Climate change, food insecurity, and agricultural pollution are all serious challenges in the twenty-first century, impacting plant growth, soil quality, and food security. Innovative techniques are required to mitigate these negative outcomes. Toxic heavy metals (THMs), organic pollutants (OPs), and emerging contaminants (ECs), as well as other biotic and abiotic stressors, can all affect nutrient availability, plant metabolic pathways, agricultural productivity, and soil-fertility.
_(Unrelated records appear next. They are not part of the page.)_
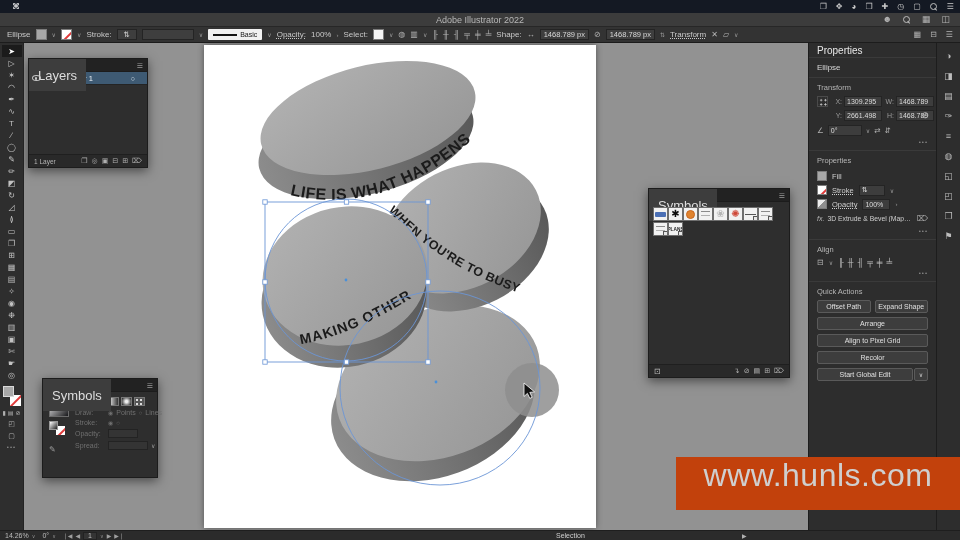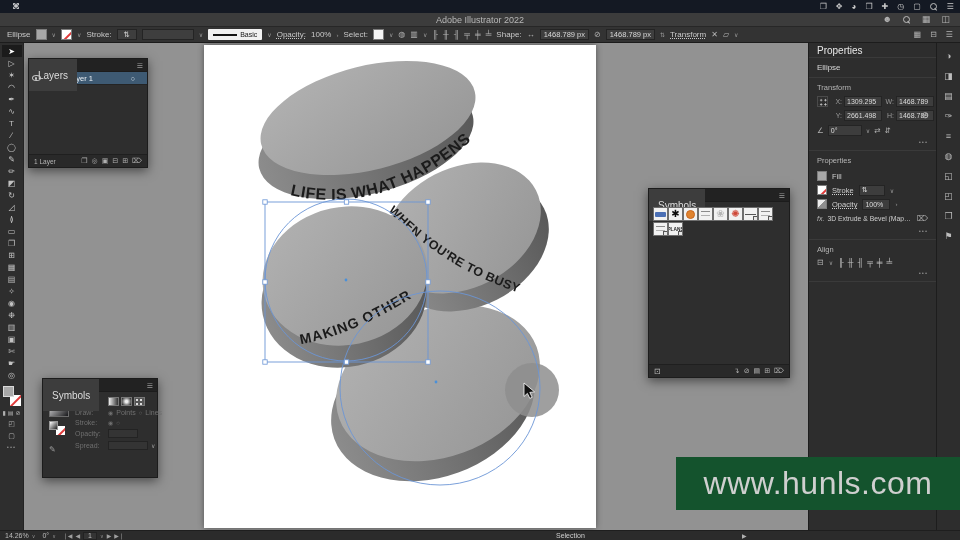"Layers" .panel-tab { font-size: 10px -> 13px }
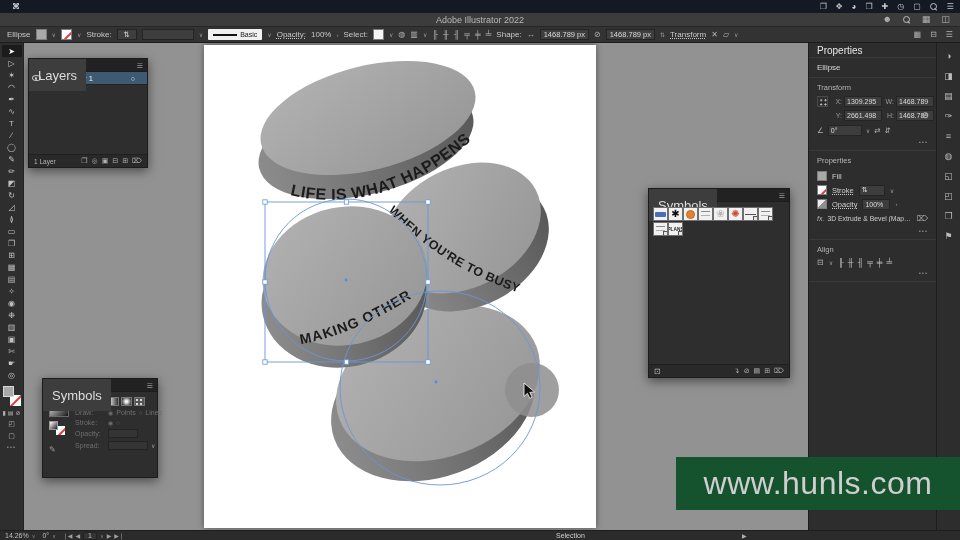"Quick Actions" div.prop-sec { html: none -> <div> <div>Quick Actions</div> <div> <button>Offset Path</button> <button>Expand Shape</button> <button>Arrange</button> <button>Align to Pixel Grid</button> <button>Recolor</button> <div> <button>Start Global Edit</button> <span>∨</span> </div> </div> </div> }
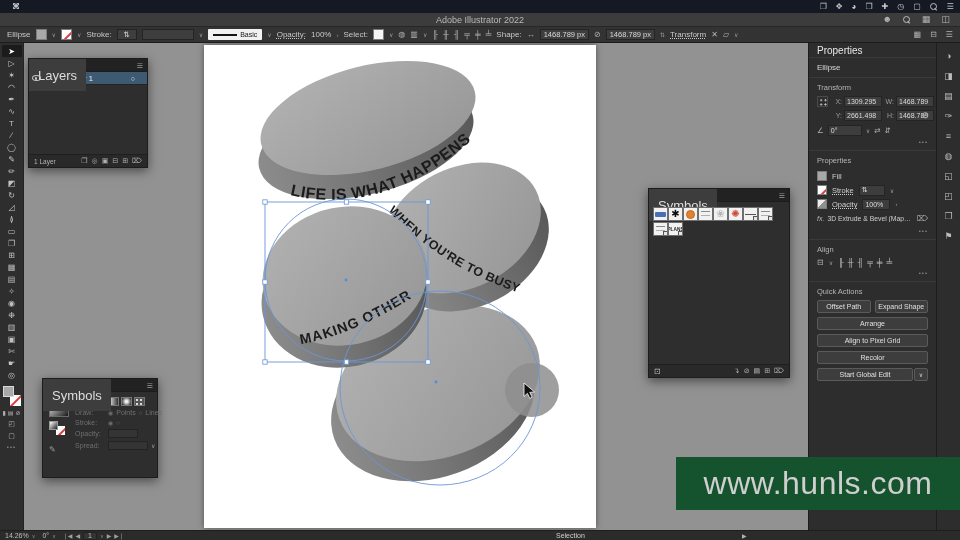"www.hunls.com" .watermark { align-items: center -> none; background: #14532d -> #c2410c }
Comprehending the interactions between root exudates, microorganisms, and modified biochar can aid in the fight against environmental problems such as the accumulation of pollutants and the stressful effects of climate change. Microbes can inhibit THMs uptake, degrade organic pollutants, releases biomolecules that regulate crop development under drought, salinity, pathogenic attack and other stresses. However, these microbial abilities are primarily demonstrated in research facilities rather than in contaminated or stressed habitats. Despite not being a perfect solution, biochar can remove THMs, OPs, and ECs from contaminated areas and reduce the impact of climate change on plants. We hypothesized that combining microorganisms with biochar to address the problems of contaminated soil and climate change stress would be effective in the field. Despite the fact that root exudates have the potential to attract selected microorganisms and biochar, there has been little attention paid to these areas, considering that this work addresses a critical knowledge gap of rhizospheric engineering mediated root exudates to foster microbial and biochar adaptation. Reducing the detrimental impacts of THMs, OPs, ECs, as well as abiotic and biotic stress, requires identifying the best root-associated microbes and biochar adaptation mechanisms.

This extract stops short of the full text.